The chemistry and mechanics of ubihydroquinone oxidation at center P (Qo) of the cytochrome bc1 complex.

The emerging X-ray structures of the cytochrome bc1 complexes from bovine and chicken heart mitochondria support the protonmotive Q-cycle as the overall electron- and proton-pathway within the cytochrome bc1 complex. The energy conserving reaction within this reaction scheme is the unique bifurcation of electron flow into a high potential and a low potential pathway occurring at the ubihydroquinone-oxidation center (center P or Qo). This step is prerequisite for the 'recycling' of every second electron across the membrane onto the ubiquinone-reduction center, which results in vectorial proton translocation.
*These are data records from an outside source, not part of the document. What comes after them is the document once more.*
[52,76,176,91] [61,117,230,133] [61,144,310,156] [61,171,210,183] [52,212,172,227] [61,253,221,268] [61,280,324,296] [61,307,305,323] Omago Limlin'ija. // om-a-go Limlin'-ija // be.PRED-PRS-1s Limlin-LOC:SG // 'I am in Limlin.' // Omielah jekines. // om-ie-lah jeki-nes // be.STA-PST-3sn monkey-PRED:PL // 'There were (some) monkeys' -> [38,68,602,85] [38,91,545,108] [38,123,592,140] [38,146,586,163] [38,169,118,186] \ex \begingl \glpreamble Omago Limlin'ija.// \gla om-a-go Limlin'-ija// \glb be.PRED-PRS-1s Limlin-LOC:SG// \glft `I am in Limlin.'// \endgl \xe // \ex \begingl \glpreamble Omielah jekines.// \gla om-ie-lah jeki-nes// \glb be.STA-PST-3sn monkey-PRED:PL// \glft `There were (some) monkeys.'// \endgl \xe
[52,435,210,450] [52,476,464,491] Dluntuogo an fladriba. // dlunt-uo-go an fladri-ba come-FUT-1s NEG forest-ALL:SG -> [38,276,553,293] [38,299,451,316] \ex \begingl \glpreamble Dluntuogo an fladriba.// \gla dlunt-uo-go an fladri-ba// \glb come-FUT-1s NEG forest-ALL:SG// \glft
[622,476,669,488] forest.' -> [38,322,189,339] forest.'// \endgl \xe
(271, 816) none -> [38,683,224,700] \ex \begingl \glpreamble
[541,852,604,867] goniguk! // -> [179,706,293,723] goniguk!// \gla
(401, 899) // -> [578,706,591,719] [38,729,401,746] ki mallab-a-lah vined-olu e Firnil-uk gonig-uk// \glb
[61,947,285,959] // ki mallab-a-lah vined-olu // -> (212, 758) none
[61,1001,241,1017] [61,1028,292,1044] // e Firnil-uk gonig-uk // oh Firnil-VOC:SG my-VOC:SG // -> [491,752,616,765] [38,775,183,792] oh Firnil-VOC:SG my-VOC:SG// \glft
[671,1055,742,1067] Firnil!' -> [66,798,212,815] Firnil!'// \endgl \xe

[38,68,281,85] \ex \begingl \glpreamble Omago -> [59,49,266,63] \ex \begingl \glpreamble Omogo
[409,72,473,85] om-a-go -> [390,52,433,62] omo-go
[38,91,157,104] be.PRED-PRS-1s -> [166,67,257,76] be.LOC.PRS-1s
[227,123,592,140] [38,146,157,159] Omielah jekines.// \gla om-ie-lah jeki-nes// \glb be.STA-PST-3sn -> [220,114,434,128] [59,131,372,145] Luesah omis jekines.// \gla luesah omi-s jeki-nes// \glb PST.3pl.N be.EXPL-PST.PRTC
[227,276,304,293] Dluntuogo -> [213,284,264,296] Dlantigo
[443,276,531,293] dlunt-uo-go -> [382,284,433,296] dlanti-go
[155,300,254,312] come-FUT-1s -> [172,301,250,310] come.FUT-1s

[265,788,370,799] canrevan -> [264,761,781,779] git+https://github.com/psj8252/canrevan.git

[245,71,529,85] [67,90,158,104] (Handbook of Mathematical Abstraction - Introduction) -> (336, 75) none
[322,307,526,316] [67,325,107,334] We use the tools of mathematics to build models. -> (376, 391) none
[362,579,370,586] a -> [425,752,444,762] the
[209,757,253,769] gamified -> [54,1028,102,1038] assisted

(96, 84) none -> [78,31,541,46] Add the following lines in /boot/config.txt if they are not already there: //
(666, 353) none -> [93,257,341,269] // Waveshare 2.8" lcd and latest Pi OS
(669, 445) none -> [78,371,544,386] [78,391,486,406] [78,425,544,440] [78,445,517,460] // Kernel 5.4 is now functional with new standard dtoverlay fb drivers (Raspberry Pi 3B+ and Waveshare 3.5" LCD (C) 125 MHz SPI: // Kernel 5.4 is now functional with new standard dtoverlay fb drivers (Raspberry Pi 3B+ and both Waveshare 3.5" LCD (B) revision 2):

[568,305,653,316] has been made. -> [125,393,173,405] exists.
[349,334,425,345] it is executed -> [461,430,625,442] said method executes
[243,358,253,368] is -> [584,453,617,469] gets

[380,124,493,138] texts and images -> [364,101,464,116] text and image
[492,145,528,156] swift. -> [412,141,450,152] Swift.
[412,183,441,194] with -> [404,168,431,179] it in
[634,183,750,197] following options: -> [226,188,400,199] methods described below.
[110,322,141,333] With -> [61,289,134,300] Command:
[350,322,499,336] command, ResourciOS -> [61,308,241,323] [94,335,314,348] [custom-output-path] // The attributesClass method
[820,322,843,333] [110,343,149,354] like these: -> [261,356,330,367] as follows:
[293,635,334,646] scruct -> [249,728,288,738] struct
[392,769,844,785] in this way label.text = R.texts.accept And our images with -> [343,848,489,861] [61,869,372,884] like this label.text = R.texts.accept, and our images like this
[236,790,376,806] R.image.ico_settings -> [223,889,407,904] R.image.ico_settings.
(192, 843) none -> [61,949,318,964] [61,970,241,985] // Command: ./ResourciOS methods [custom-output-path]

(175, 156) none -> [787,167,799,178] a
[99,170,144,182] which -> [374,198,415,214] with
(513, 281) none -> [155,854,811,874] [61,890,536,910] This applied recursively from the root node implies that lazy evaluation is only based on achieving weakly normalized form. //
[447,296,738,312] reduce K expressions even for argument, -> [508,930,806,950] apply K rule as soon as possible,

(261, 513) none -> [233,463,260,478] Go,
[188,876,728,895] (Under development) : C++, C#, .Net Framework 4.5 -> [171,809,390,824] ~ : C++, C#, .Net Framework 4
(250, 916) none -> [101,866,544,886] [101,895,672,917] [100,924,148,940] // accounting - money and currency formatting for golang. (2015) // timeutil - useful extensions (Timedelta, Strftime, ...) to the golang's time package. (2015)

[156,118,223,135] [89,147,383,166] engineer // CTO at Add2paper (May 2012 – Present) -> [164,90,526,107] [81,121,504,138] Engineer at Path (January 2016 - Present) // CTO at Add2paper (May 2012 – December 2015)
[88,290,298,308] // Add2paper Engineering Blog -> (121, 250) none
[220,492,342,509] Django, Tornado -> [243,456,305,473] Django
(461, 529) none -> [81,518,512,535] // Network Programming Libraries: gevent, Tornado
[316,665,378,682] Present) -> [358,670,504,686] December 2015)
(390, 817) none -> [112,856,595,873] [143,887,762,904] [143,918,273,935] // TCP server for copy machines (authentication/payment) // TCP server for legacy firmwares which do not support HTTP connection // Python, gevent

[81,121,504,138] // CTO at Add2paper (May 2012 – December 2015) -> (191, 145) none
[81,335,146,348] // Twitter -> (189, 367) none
It has been shown that during steady-state the step controlling this reaction is the first deprotonation of ubihydroquinone and not, as proposed earlier, the formation of a highly unstable semiquinone species. Ubiquinone has not yet been detected at the ubihydroquinone-oxidation center of the protein structures now available, but the pocket seems spacious enough to accommodate two ubiquinone molecules. This is in line with recent enzymological studies, which have shown that not only two ubiquinones, but also two inhibitor molecules can bind to center P. The most striking result from the structures is that the hydrophilic domain of the 'Rieske' protein can be found in two different positions which seem to allow electron transfer between the iron-sulfur cluster and either ubiquinone binding at center P or heme c1. This provides strong support for the 'catalytic switch' model proposed earlier based on detailed analysis of inhibitor binding to cytochrome bc1 complex in different redox states.